Observations of an Internet Middleman (Level3) (was: RIP Network Neutrality

charles at thefnf.org charles at thefnf.org
Wed May 14 14:23:21 UTC 2014


On 2014-05-14 02:04, Jean-Francois Mezei wrote:
> On 14-05-13 22:50, Daniel Staal wrote:
> 
>> They have the money.  They have the ability to get more money.  *They 
>> see
>> no reason to spend money making customers happy.*  They can make more
>> profit without it.
> 
> There is the issue of control over the market. But also the pressure
> from shareholders for continued growth.

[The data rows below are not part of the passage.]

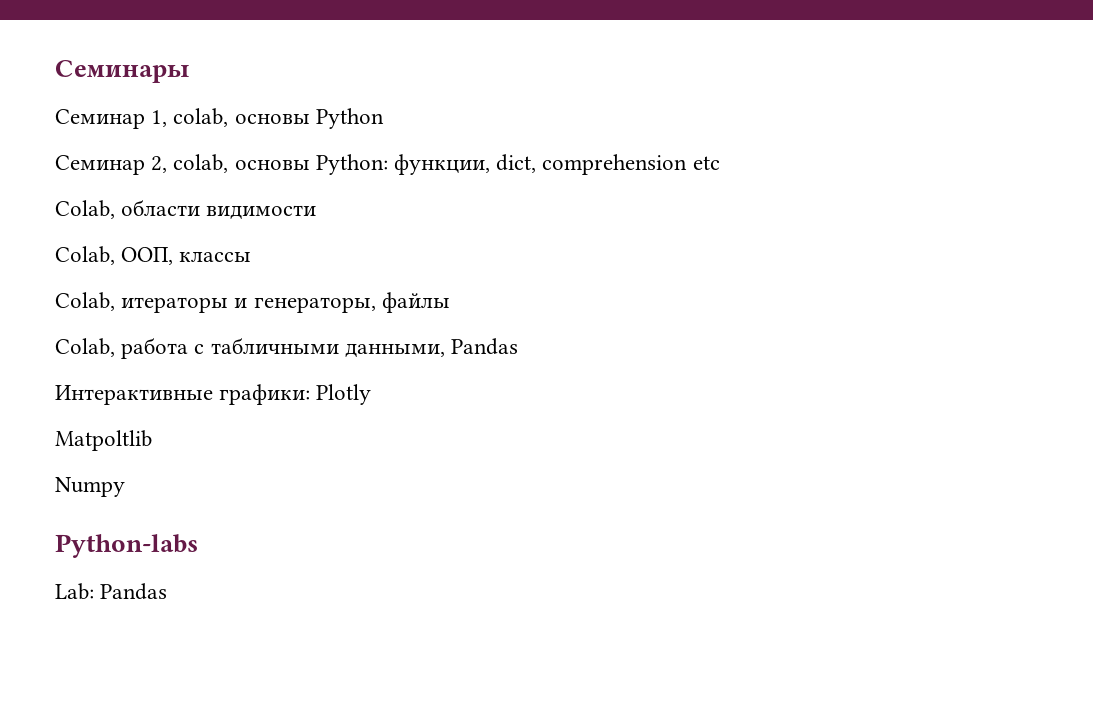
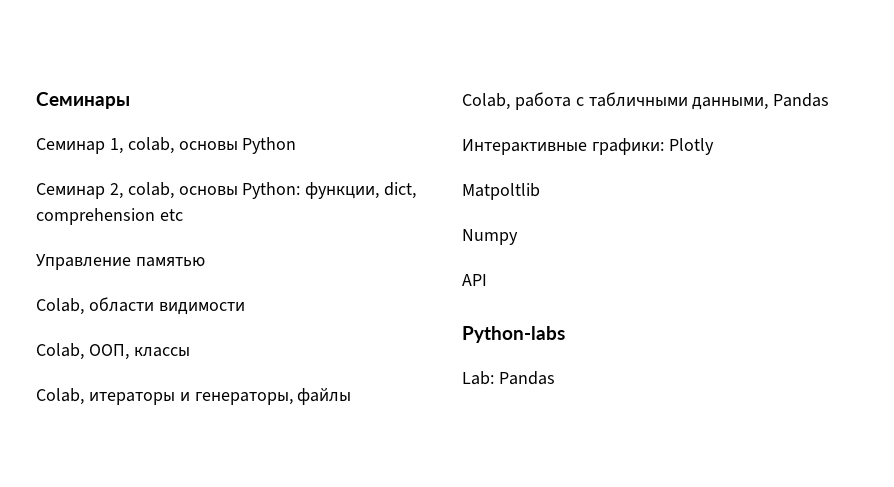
+ Управление памятью
+ API

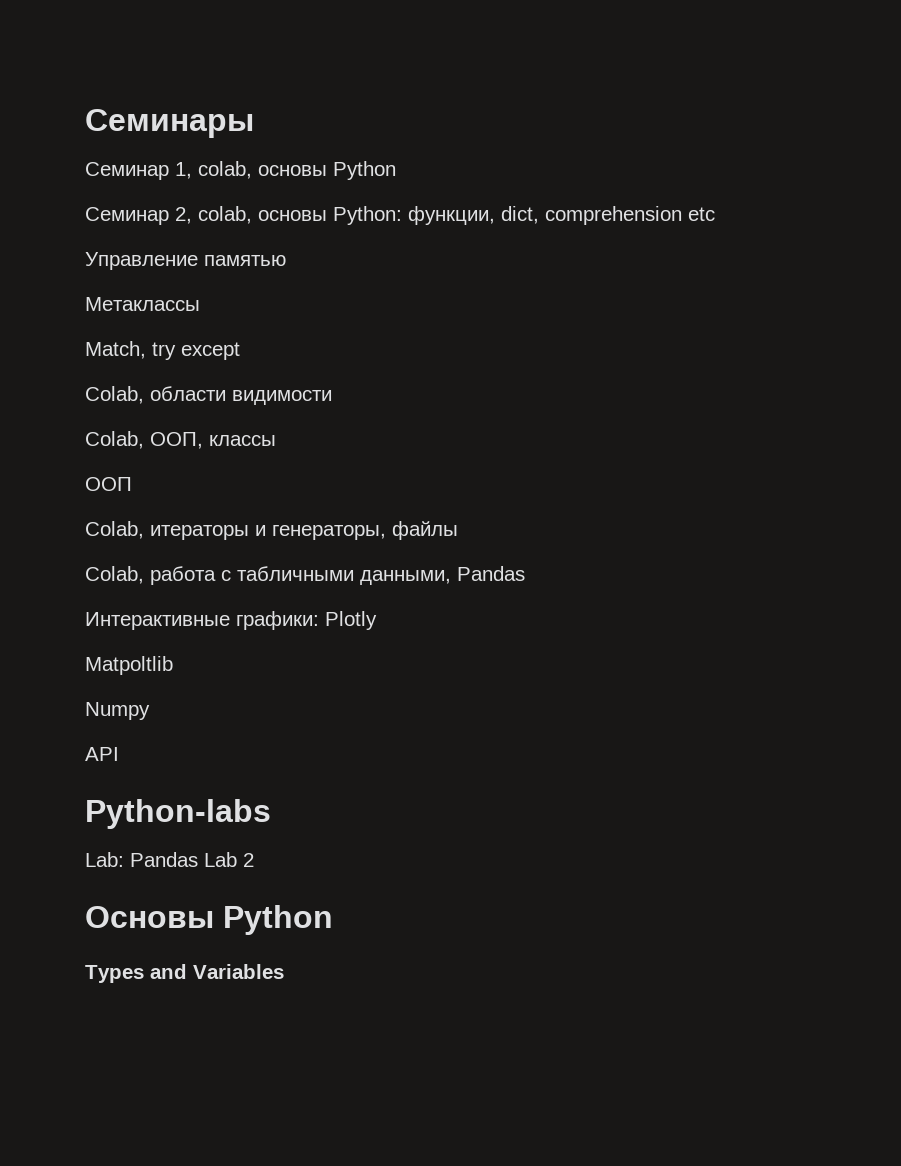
+ Метаклассы
+ Match, try except
+ ООП
- Lab: Pandas
+ Lab: Pandas Lab 2
+ Основы Python
+ Types and Variables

Yes. That is true. Except that it's not.

How do service providers grow? Let's explore that:

What is growth for a transit provider?

More (new) access network(s) (connections).
More bandwidth across backbone pipes.


What is growth for access network?
More subscribers.

Except that the incumbent carriers have shown they have no interest in 
providing decent bandwidth to anywhere but the most profitable rate 
centers. I'd say about 2/3 of the USA is served with quite terrible 
access.


> 
> The problem with the internet is that while it had promises of wild
> growth in the 90s and 00s, once penetration reaches a certain level,
> growth stabilizes.

Penetration is ABYSMAL sir. Huge swaths of underserved americans exist.

> 
> When you combine this with threath to large incumbents's media and 
> media
> distribution endeavours by the likes of Netflix (and cat videos on
> Youtube), large incumbents start thinking about how they will be able 
> to
> continue to grow revenus/profits when customers will shift spending to
> vspecialty channels/cableTV to Netflix and customer growth will not
> compensate.

Except they aren't. Even in the most profitable rate centers, they've 
declined to really invest in the networks. They aren't a real business. 
You have to remember that. They have regulatory capture, natural/defacto 
monopoly etc etc. They don't operate in the real world of 
risk/reward/profit/loss/uncertainty like any other real business has to.

> 
> So they seek new sources of revenues, and/or attempt to thwart
> competition any way they can.

No to the first. Yes to the second. If they were seeking new sources of 
revenue, they'd be massively expanding into un/der served markets and 
aggressively growing over the top services (which are fat margin). They 
did a bit of an advertising campaign of "smart home" offerings, but that 
seems to have never grown beyond a pilot.

> 
> The current trend is to "if you can't fight them, jon them" where
> cablecos start to include the Netflix app into their proprietary 
> set-top
> boxes. The idea is that you at least make the customer continue to use
> your box and your remote control which makes it easier for them to
> switch between netflix and legacy TV.
> 

True. I don't know why one of the cablecos hasn't licensed roku, added 
cable card and made that available as a "hip/cool" set top box offering 
and charge another 10.00 a month on top of the standard dvr rental.


> Would be interesting to see if those cable companies that are agreeing
> to add the Netflix app onto their proprietary STBs also  play peering
> capacity games to degrade the service or not.

So how is the content delivered? Is it over the internet? Or is it over 
the cable plant, from cable headends?